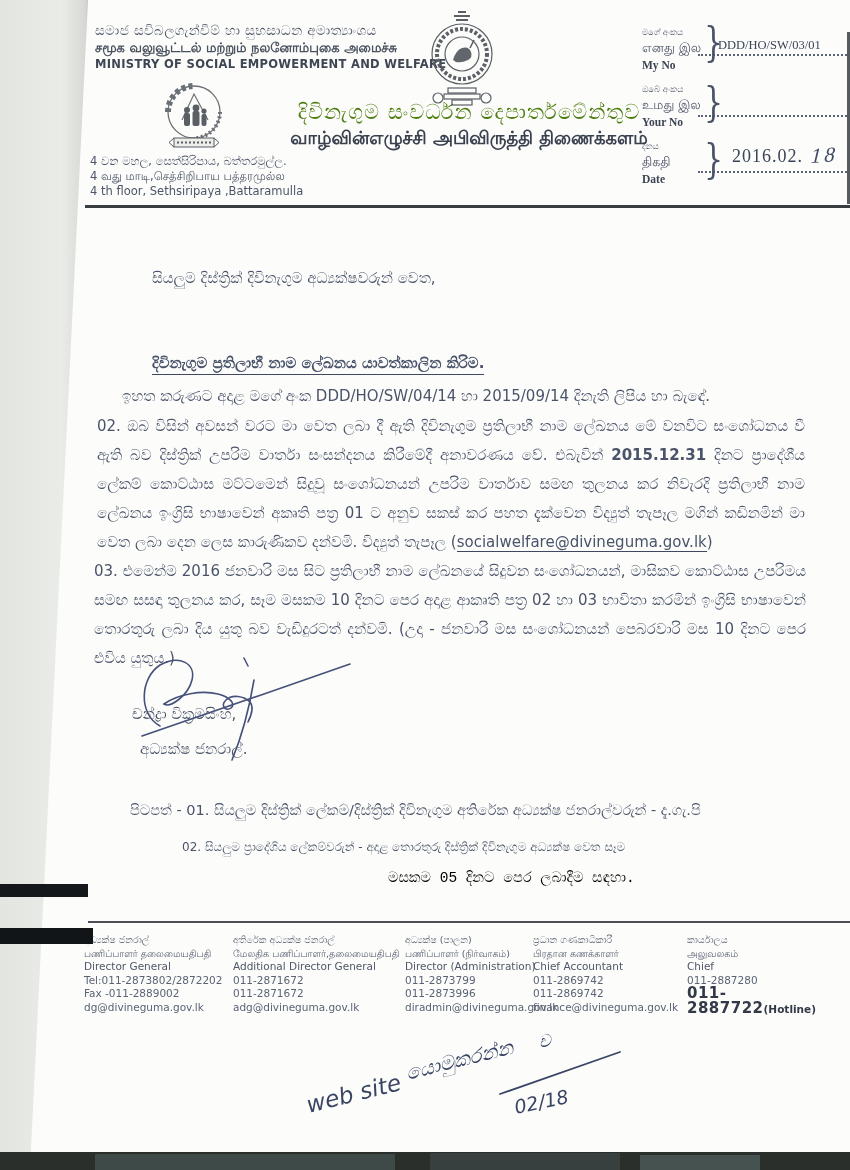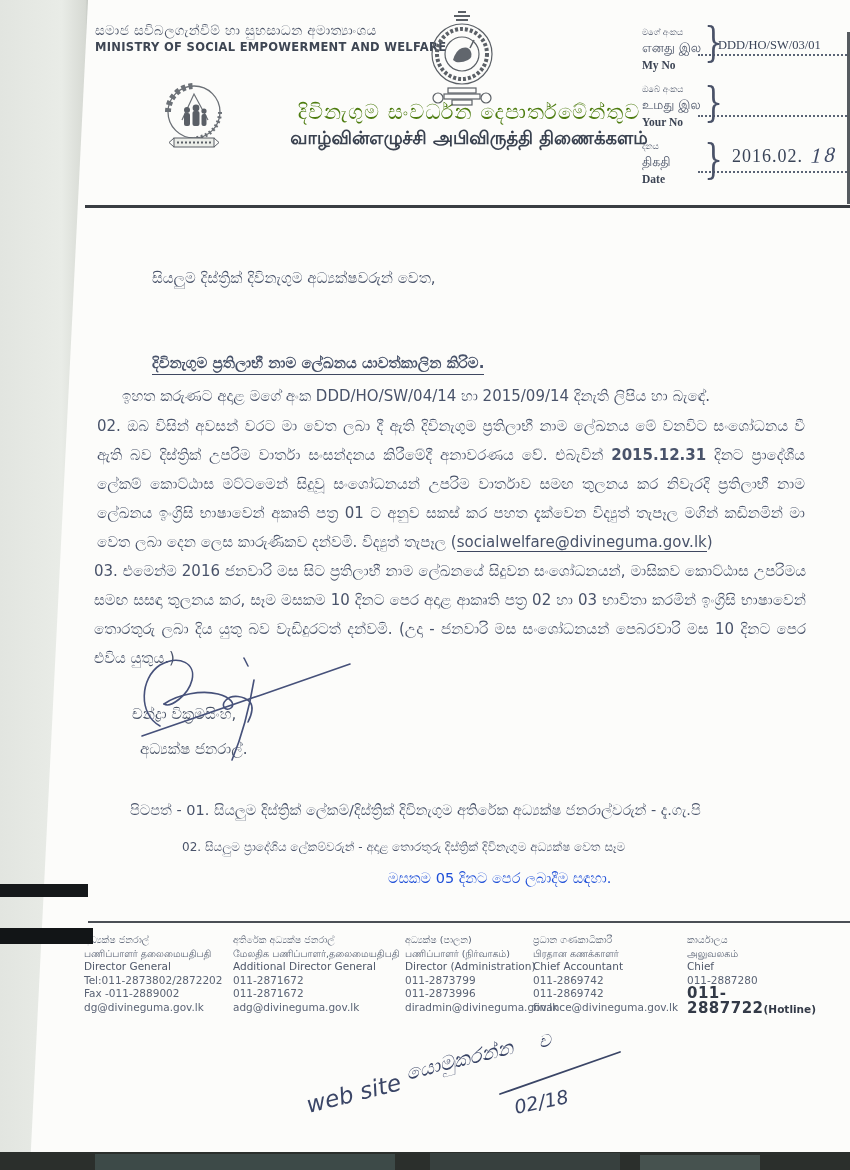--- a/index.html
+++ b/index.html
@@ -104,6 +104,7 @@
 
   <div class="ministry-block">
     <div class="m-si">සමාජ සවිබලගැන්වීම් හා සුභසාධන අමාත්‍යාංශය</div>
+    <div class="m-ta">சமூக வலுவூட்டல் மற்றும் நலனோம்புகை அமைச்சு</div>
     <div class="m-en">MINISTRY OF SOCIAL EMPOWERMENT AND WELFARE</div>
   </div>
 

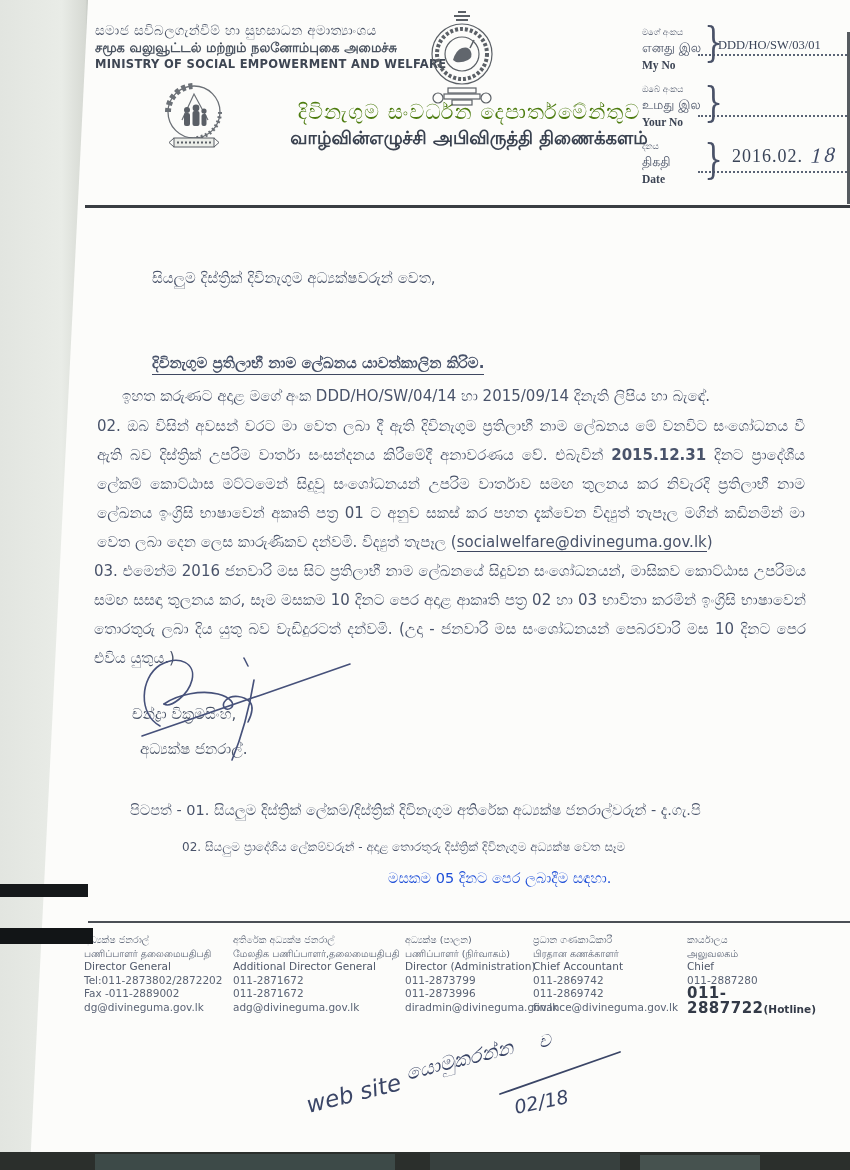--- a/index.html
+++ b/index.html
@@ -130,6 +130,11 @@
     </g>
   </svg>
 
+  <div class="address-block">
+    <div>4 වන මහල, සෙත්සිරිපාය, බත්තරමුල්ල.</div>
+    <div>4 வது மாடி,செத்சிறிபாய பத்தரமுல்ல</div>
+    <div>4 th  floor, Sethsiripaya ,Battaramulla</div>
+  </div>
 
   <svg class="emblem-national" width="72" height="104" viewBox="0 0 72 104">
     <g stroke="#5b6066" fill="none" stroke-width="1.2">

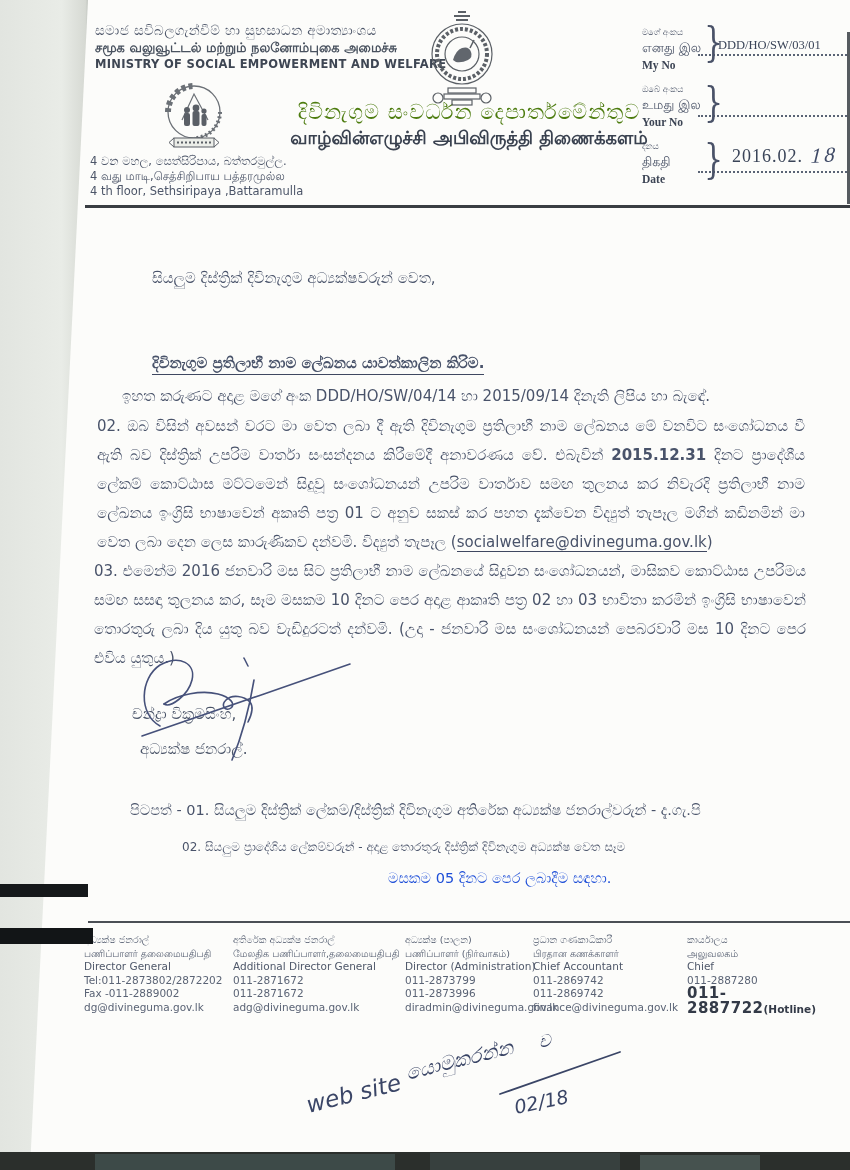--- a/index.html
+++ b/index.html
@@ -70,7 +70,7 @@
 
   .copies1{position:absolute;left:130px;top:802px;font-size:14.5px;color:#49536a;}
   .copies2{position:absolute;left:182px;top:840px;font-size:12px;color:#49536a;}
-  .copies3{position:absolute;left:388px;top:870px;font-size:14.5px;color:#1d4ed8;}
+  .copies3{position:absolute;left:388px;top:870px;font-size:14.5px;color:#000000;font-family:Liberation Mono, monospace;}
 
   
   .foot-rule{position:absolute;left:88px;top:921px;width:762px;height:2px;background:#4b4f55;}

• What the task requires: Take the material above from the line containing "-104,6 +104,7 @@" up to and including the line containing "-70,7 +70,7 @@" and retype it exactly, without any pictures.

• Response to this task:
@@ -104,6 +104,7 @@
 
   <div class="ministry-block">
     <div class="m-si">සමාජ සවිබලගැන්වීම් හා සුභසාධන අමාත්‍යාංශය</div>
+    <div class="m-ta">சமூக வலுவூட்டல் மற்றும் நலனோம்புகை அமைச்சு</div>
     <div class="m-en">MINISTRY OF SOCIAL EMPOWERMENT AND WELFARE</div>
   </div>
 

--- a/index.html
+++ b/index.html
@@ -130,6 +130,11 @@
     </g>
   </svg>
 
+  <div class="address-block">
+    <div>4 වන මහල, සෙත්සිරිපාය, බත්තරමුල්ල.</div>
+    <div>4 வது மாடி,செத்சிறிபாய பத்தரமுல்ல</div>
+    <div>4 th  floor, Sethsiripaya ,Battaramulla</div>
+  </div>
 
   <svg class="emblem-national" width="72" height="104" viewBox="0 0 72 104">
     <g stroke="#5b6066" fill="none" stroke-width="1.2">

--- a/index.html
+++ b/index.html
@@ -70,7 +70,7 @@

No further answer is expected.